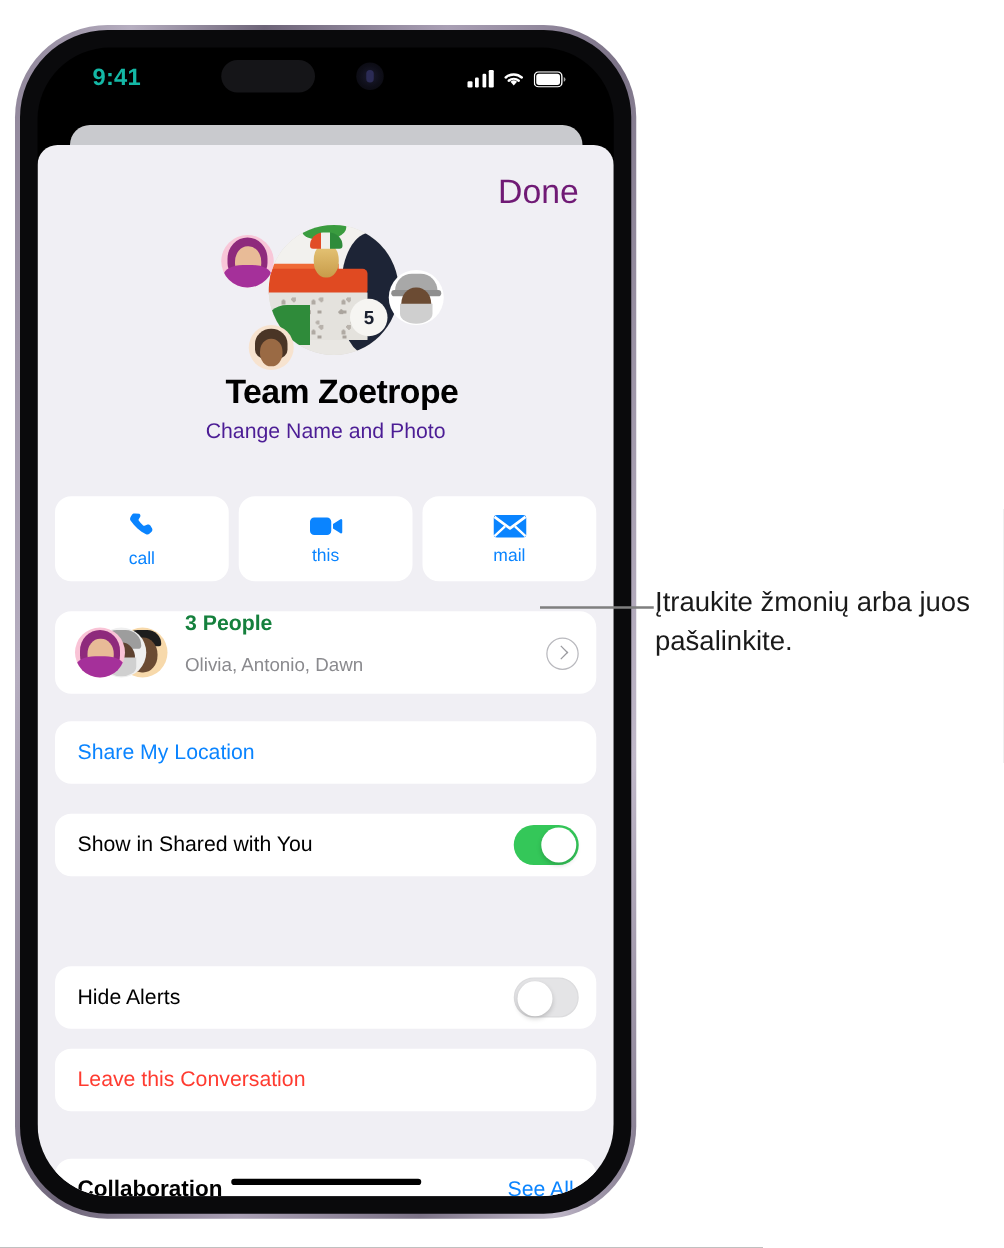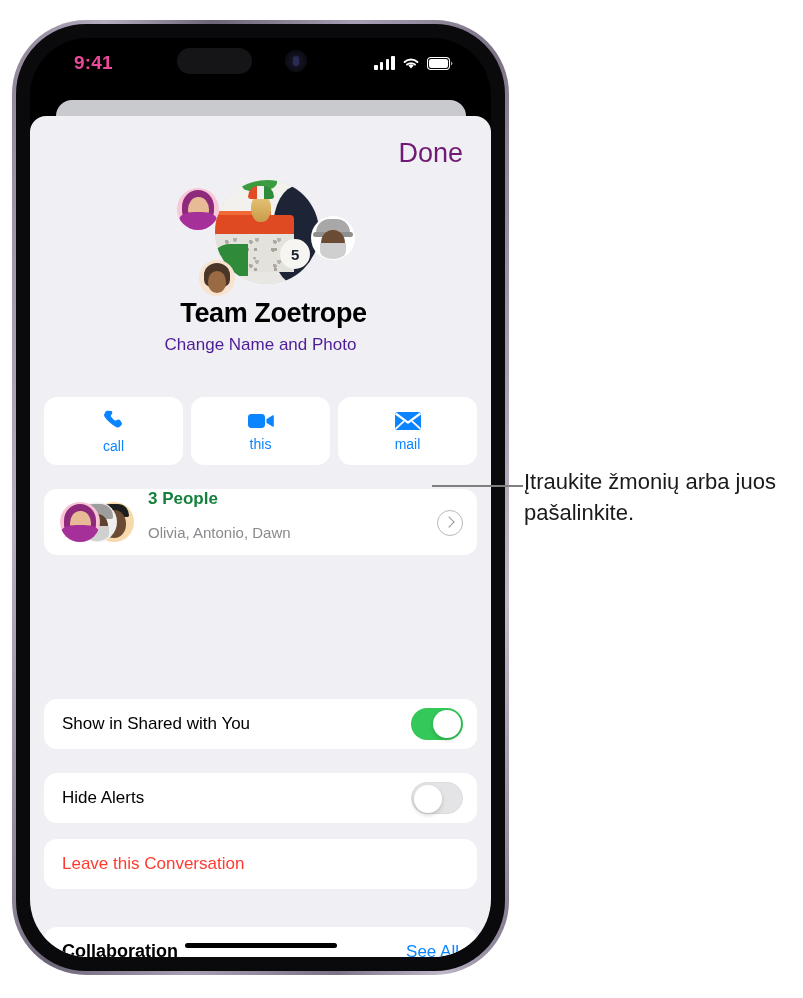--- a/index.html
+++ b/index.html
@@ -62,7 +62,7 @@
     font-size: 19px;
     font-weight: bold;
     letter-spacing: 0.2px;
-    color: #ec4899;
+    color: #14b8a6;
   }
   #dynamic-island {
     position: absolute;

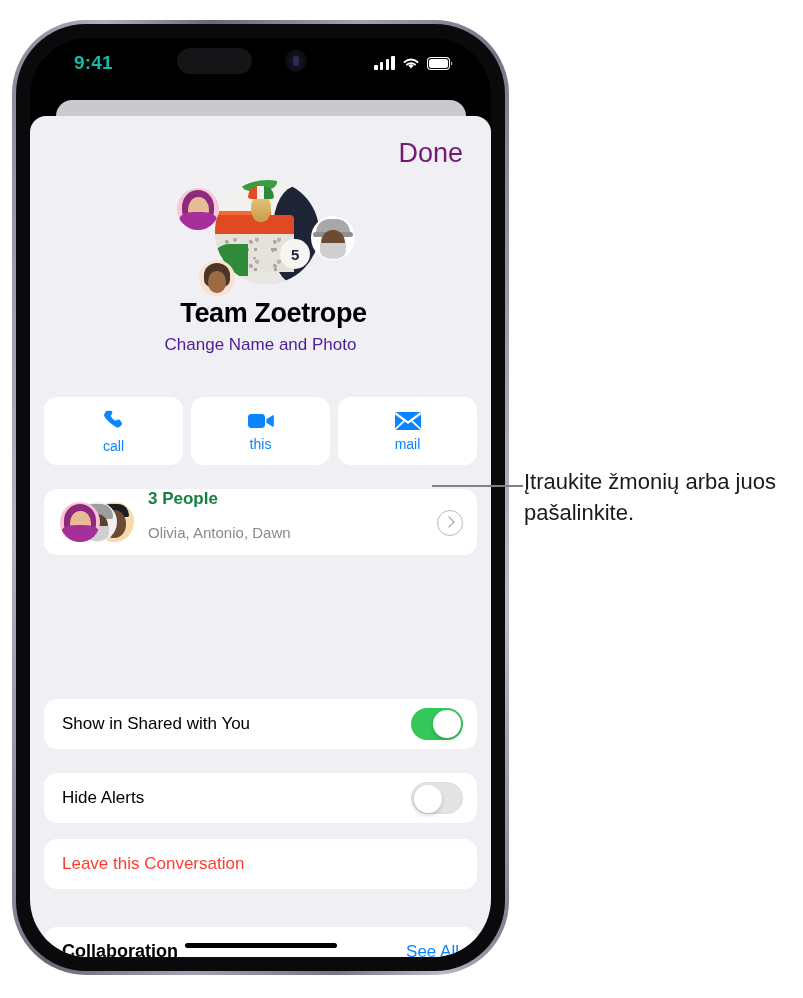--- a/index.html
+++ b/index.html
@@ -497,6 +497,9 @@
       <div id="people-chevron"></div>
     </div>
 
+    <div class="card" id="location-card">
+      <div class="row-label link">Share My Location</div>
+    </div>
 
     <div class="card" id="shared-card">
       <div class="row-label">Show in Shared with You</div>

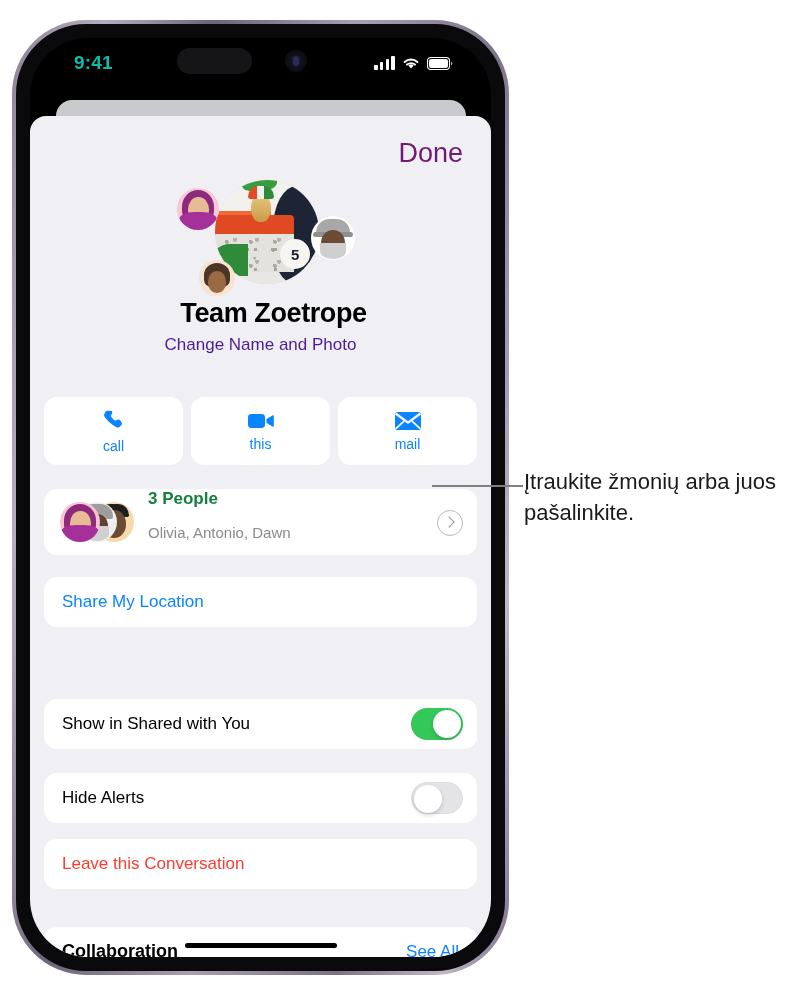--- a/index.html
+++ b/index.html
@@ -241,7 +241,7 @@
   }
   #people-card { top: 373px; height: 66px; }
   #location-card { top: 461px; height: 50px; }
-  #shared-card { top: 535px; height: 50px; margin-top: 48px; }
+  #shared-card { top: 535px; height: 50px; }
   #alerts-card { top: 657px; height: 50px; }
   #leave-card { top: 723px; height: 50px; }
   #collab-card { top: 811px; height: 110px; border-radius: 13px 13px 0 0; }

__Aim of the task__:
Skip the pictures and output all entries exactly.

__Task output__:
--- a/index.html
+++ b/index.html
@@ -62,7 +62,7 @@
     font-size: 19px;
     font-weight: bold;
     letter-spacing: 0.2px;
-    color: #ec4899;
+    color: #14b8a6;
   }
   #dynamic-island {
     position: absolute;

--- a/index.html
+++ b/index.html
@@ -497,6 +497,9 @@
       <div id="people-chevron"></div>
     </div>
 
+    <div class="card" id="location-card">
+      <div class="row-label link">Share My Location</div>
+    </div>
 
     <div class="card" id="shared-card">
       <div class="row-label">Show in Shared with You</div>

--- a/index.html
+++ b/index.html
@@ -241,7 +241,7 @@
   }
   #people-card { top: 373px; height: 66px; }
   #location-card { top: 461px; height: 50px; }
-  #shared-card { top: 535px; height: 50px; margin-top: 48px; }
+  #shared-card { top: 535px; height: 50px; }
   #alerts-card { top: 657px; height: 50px; }
   #leave-card { top: 723px; height: 50px; }
   #collab-card { top: 811px; height: 110px; border-radius: 13px 13px 0 0; }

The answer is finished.